Este estudo apresenta um ensaio espacial Trekker CUT&Tag multioma que simultâneamente perfila a modificação de histonas H3K27ac associada a elementos cis-reguladores ativos e expressão gênica em seções de tecido fresco congelado. Este protocolo fornece procedimentos passo a passo para o código de barras espacial Takara Trekker, dissociação de tecidos e isolamento de núcleos, contagem e controle de qualidade de núcleos, perfil CUT&Tag de baixa entrada da modificação H3K27ac, captura de alvos moleculares em 10x esferas de gel multiome monocelulares Genômics e preparação de bibliotecas. O fluxo de trabalho foi demonstrado usando uma seção coronal de tecido cerebral de camundongo. Diferentemente do fluxo padrão 10x Genomics Multiome, no qual a acessibilidade da cromatina é medida por meio de ensaio para cromatina acessível por transposase com sequenciamento de alto débito (ATAC-seq), esse protocolo substitui fragmentos de DNA derivados do CUT & Tag por fragmentos de ATAC, permitindo a interrogação direta de paisagens de modificação de histonas em resolução de célula única. Para ligar códigos espaciais Trekker com códigos de barras unicelulares 10x da Genômica, códigos de barras espaciais com cauda poli(A) e transcritos de mRNA são capturados pelas sequências poli-dT das esferas de gel Multiome, enquanto fragmentos de DNA CUT&Tag são capturados pelas sequências espaçadoras.
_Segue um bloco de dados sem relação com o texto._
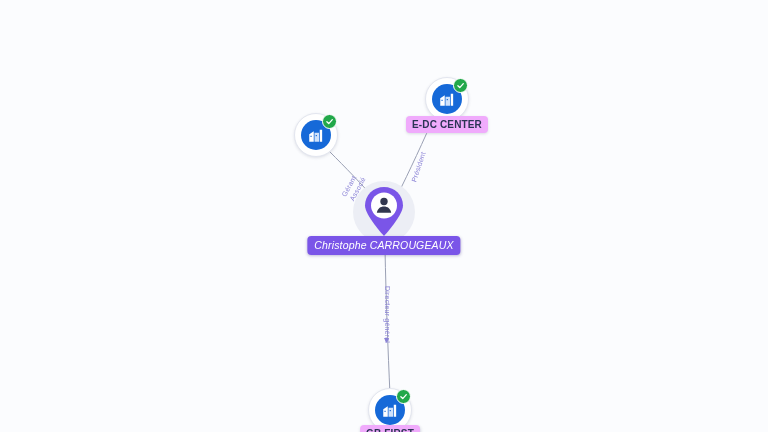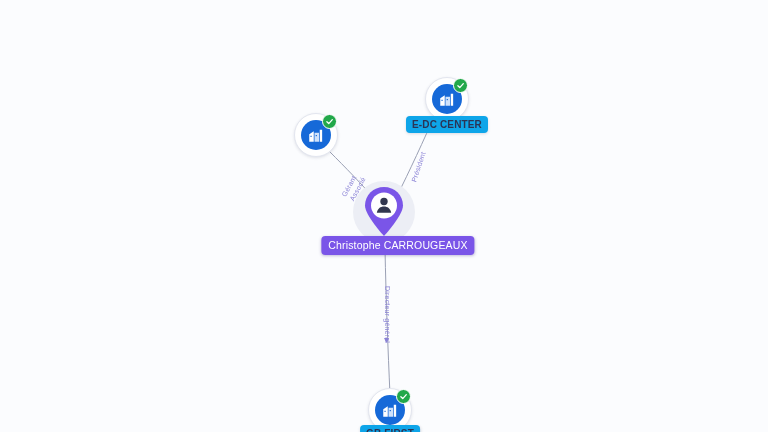--- a/index.html
+++ b/index.html
@@ -96,7 +96,7 @@
   .node-label {
     position: absolute;
     transform: translate(-50%, 0);
-    background: #0ea5e9;
+    background: #f0abfc;
     color: #2b3455;
     font-size: 10px;
     font-weight: bold;

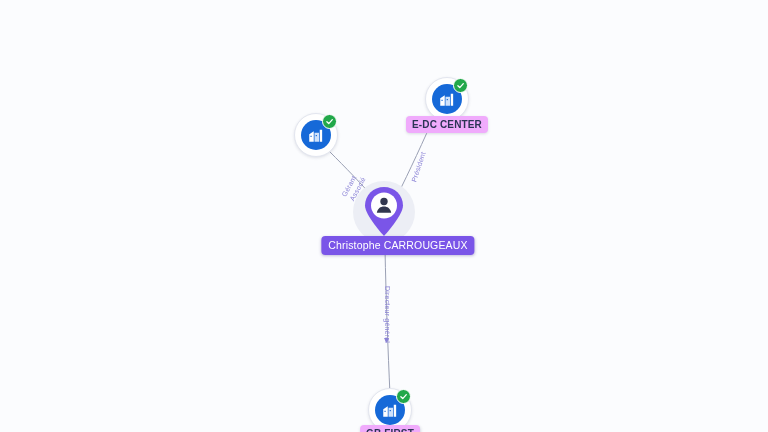--- a/index.html
+++ b/index.html
@@ -204,7 +204,7 @@
       </svg>
     </div>
   </div>
-  <div class="node-label person" style="left:398px; top:236px;">Christophe CARROUGEAUX</div>
+  <div class="node-label person" style="left:384px; top:236px;font-style:italic;">Christophe CARROUGEAUX</div>
 
   <div class="company-node" style="left:390px; top:410px;">
     <div class="ring"></div>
Essa estratégia de captura dupla permite a recuperação simultânea de informações epigenômicas, transcriptômicas e espaciais a partir do mesmo núcleo individual. Até onde sabemos, este é o primeiro fluxo de trabalho multiômico espacial espacial que integra diretamente a anotação espacial Trekker com código de barras com um ensaio multioma de célula única para co-perfilar a distribuição genômica em toda a marca de histona e o transcriptoma. As paisagens multiomática espacialmente resolvidas resultantes, integrando dados de ocupação e expressão gênica do H3K27ac, permitem a projeção dos perfis de células individuais de volta às suas coordenadas originais do tecido e fornecem uma ligação direta entre mecanismos regulatórios epigenômicos e programas transcricionais em relação à arquitetura do tecido intacto.